---------- Forwarded message ----------
Date: Wed, 17 Oct 2007 21:42:38 +0200
From: Franz Korntner <franz(a)digital-connectivity.com>
To: John-Mark Bell <jmb(a)netsurf-browser.org>
Subject: Re: Source scrubbing
John,
I'm not sure if this is a private reply or if it gets posted on the
mailinglist.
I currently don't have time to look at your patch (it'll
probably be next
week when I get time), but 10000 lines is most likely too big to evaluate in
one go. Is there any possibility that you could break it up into more
manageable chunks?
Nearly all patch snippets are independent. So you can slice it
into chunks as
large as you like. The smaller patchfile is an extract containing the cherries.

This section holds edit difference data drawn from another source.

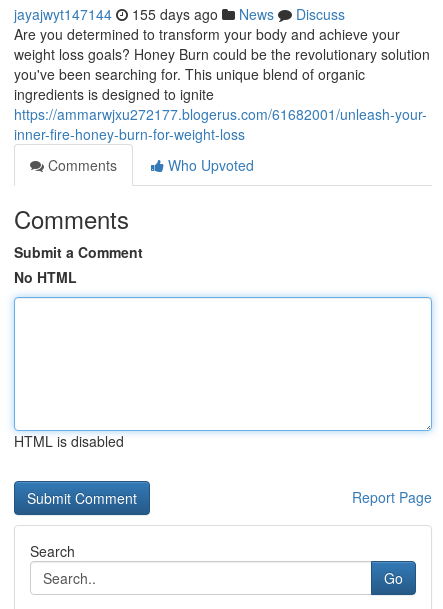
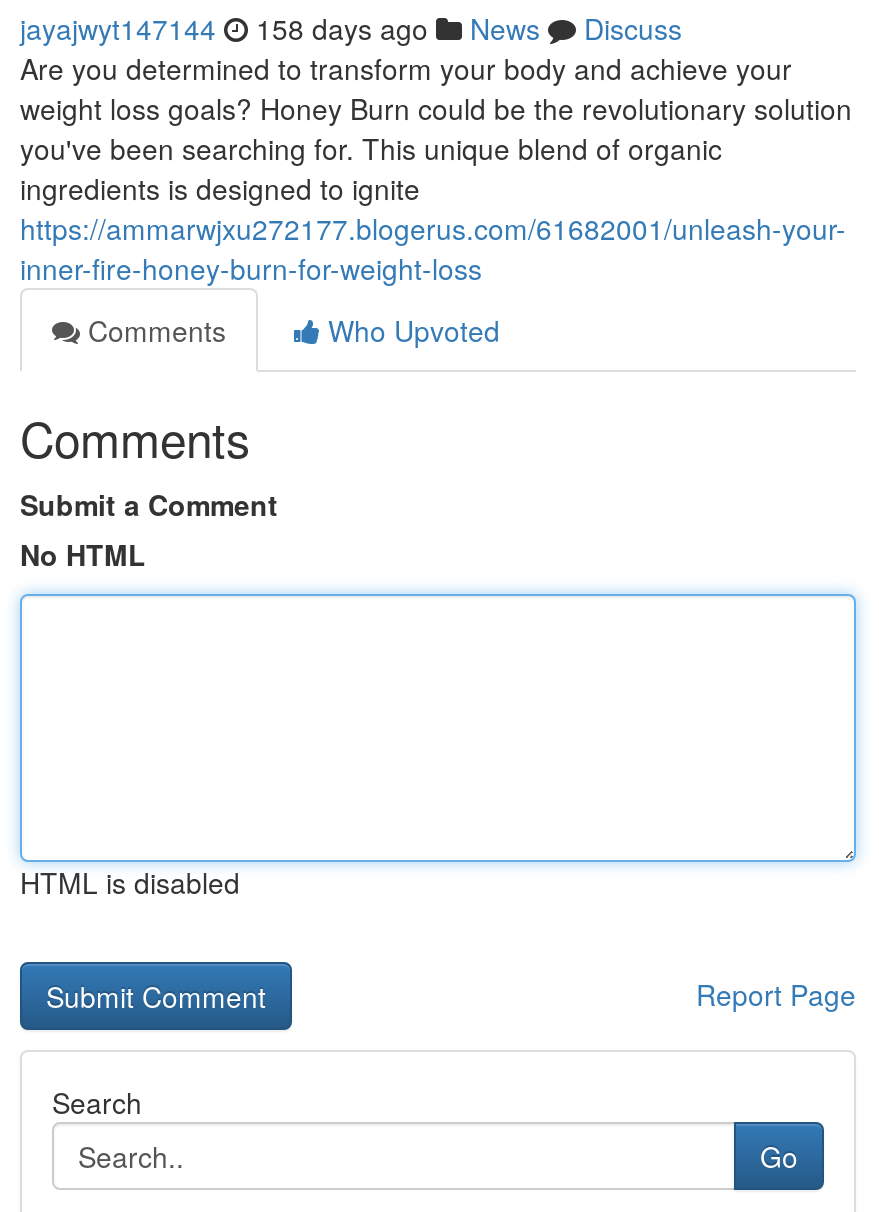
- jayajwyt147144 155 days ago News Discuss
+ jayajwyt147144 158 days ago News Discuss
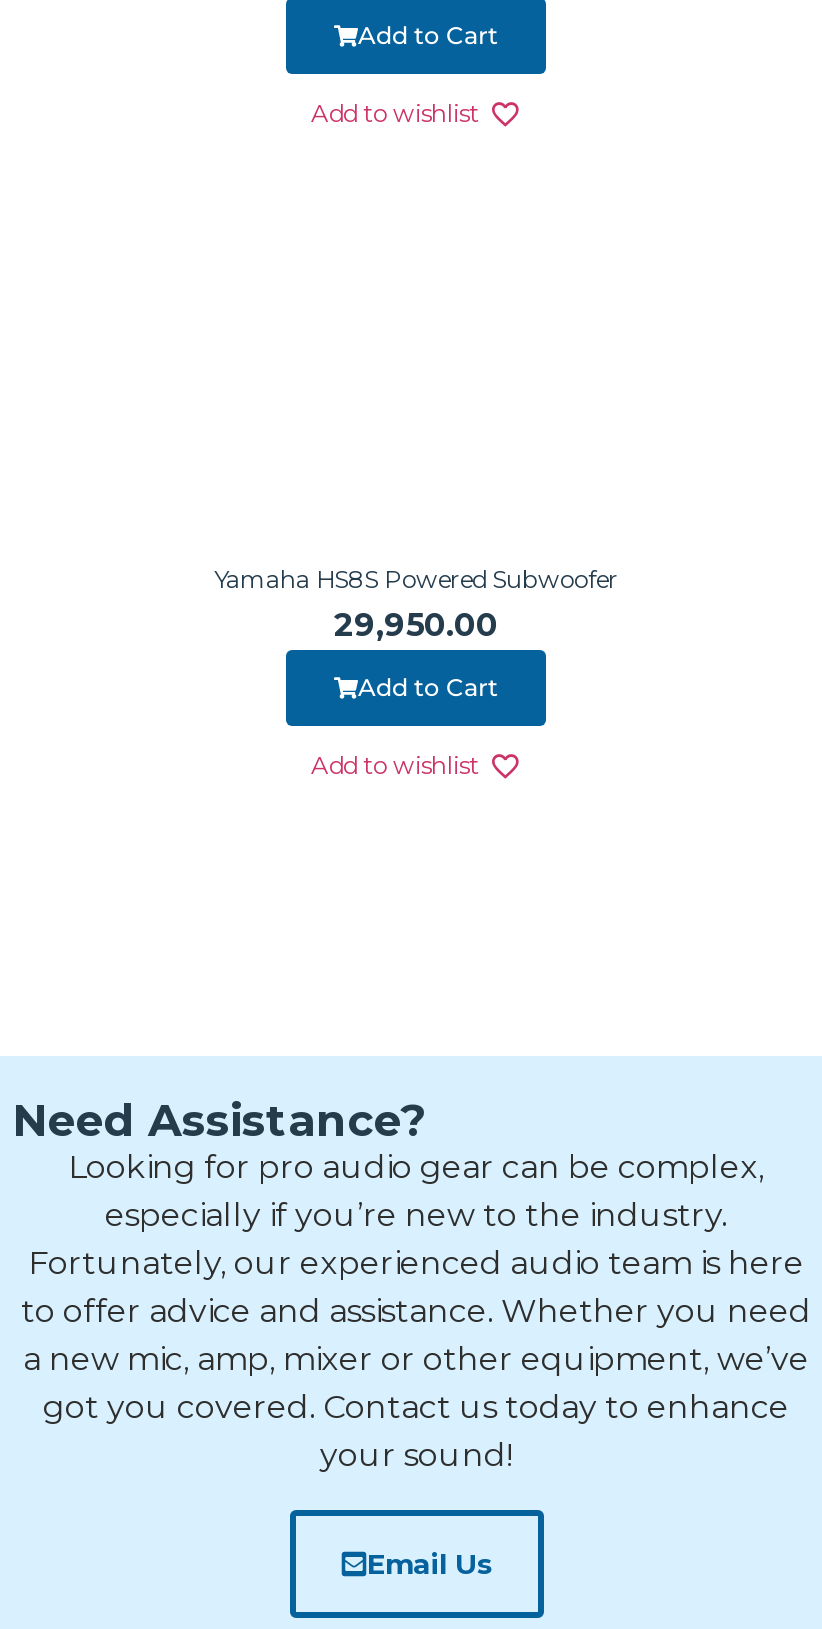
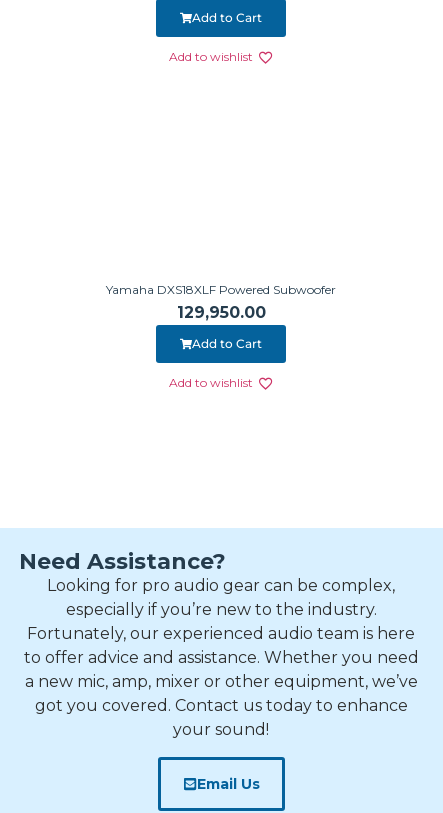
- Yamaha HS8S Powered Subwoofer
+ Yamaha DXS18XLF Powered Subwoofer

- 29,950.00
+ 129,950.00
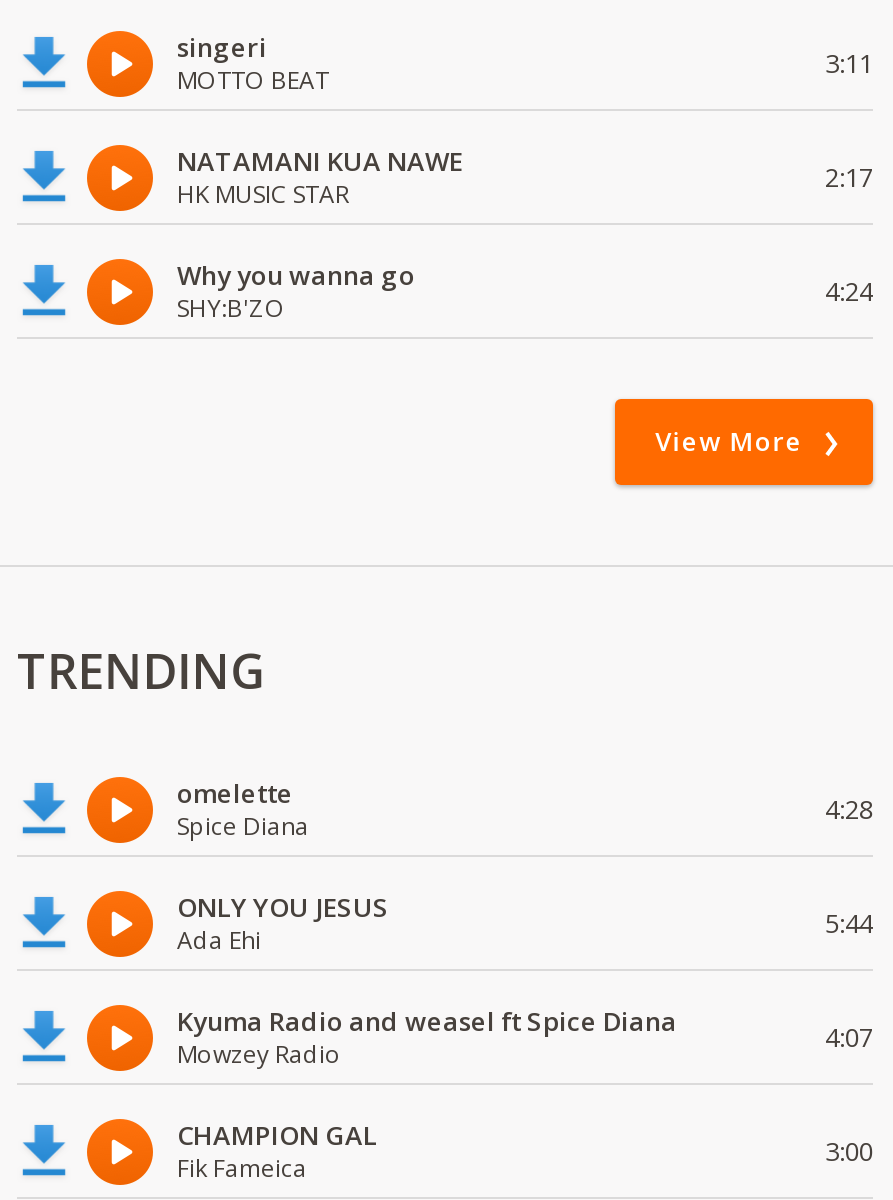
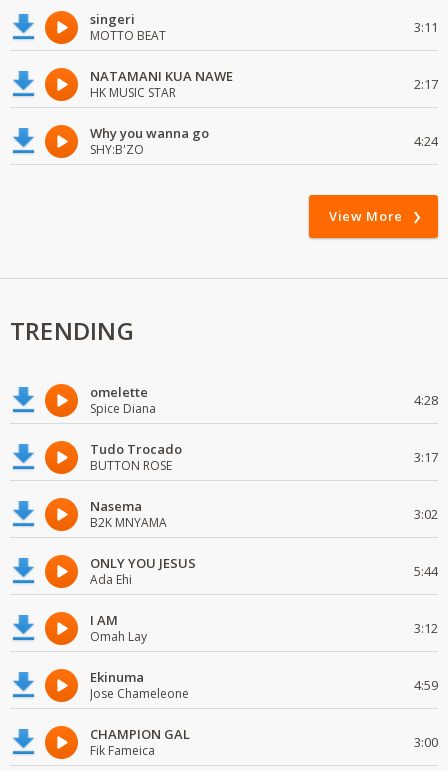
+ Tudo Trocado
+ BUTTON ROSE
+ 3:17
+ Nasema
+ B2K MNYAMA
+ 3:02

- Kyuma Radio and weasel ft Spice Diana
- Mowzey Radio
- 4:07
+ I AM
+ Omah Lay
+ 3:12
+ Ekinuma
+ Jose Chameleone
+ 4:59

The patch consists largely of adding typecasts and layout changes to fix the
scope of inner enums. It also contains lots of explicit casts from float to int
to mark loss of precision. At some places I uniformed signed/unsigned, int/long
and const issues. Other stuff found I'll keep for later as not to make the
patch too complicated.
What I did bump into
- Is some const nasties with regard to tree nodes. This is because the text
field are sometimes populated by const strings, sometimes 'shared strings' and
sometimes free()able. This make the code very complex and breaks the const
attribute. I really suggest that when the node is allocated, you allocate a
couple of bytes more and copy the title field into the node itself. This
relaxes management and you can drop the related code and be more const strict.

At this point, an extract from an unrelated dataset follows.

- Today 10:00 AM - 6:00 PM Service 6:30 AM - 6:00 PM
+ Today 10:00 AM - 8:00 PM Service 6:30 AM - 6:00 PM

- The rendering coordinate system is limping on two legs (ints and floats) and
it feels that it's having hidden side-effects. I also believe I found some
points (in CSS) where sizes and counts are getting mixed. I am currently
looking into getting these two separated.

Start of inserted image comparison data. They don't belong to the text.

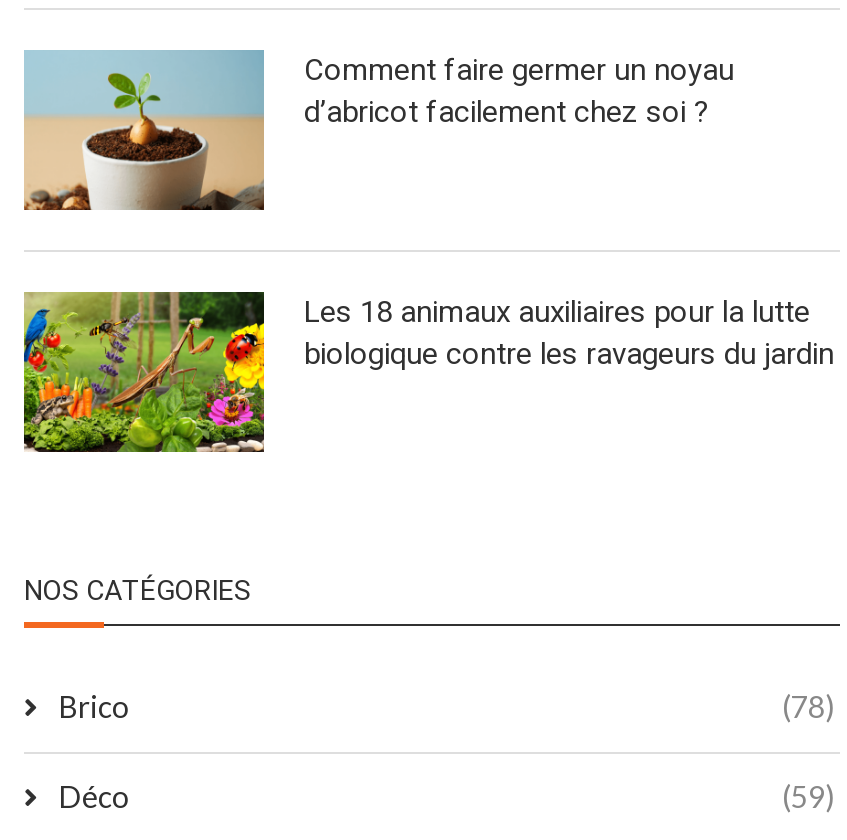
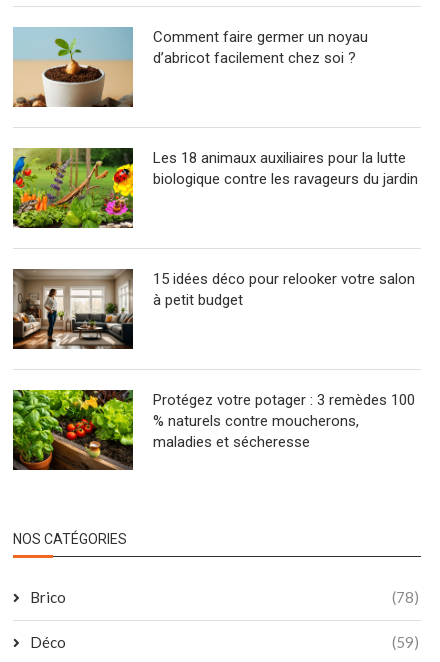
+ [image]
+ 15 idées déco pour relooker votre salon
+ à petit budget

+ [image]
+ Protégez votre potager : 3 remèdes 100
+ % naturels contre moucherons,
+ maladies et sécheresse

- At some places enums are being used instead of bitfields resulting in lots of
warnings.
- For example, in css there is the struct css_border_width, it contains
css_length and the field percent. Technically is not a length, but it seems
mutual-exclusive with css_length. It might seem that broadening the concept of
css_length might optimize both code and storage size.
Finally I constructed autoconf/automake templates as I require
certain
functionality not delivered by the supplied makefile. I suggest you include
these files so that package/distribution builders can choose which system to
use.
Are you suggesting that the existing build system be replaced? If so, that's
a non-starter as it's highly unlikely that autotools will ever work on RISC
OS.
No, keep the build system! What I suggest is to include the autoconf/automake
templates so that they can be activated on request. The templates by themselves
are harmless and do not stand in the way or interfere with the build system. I
need them because of my non-standard environment.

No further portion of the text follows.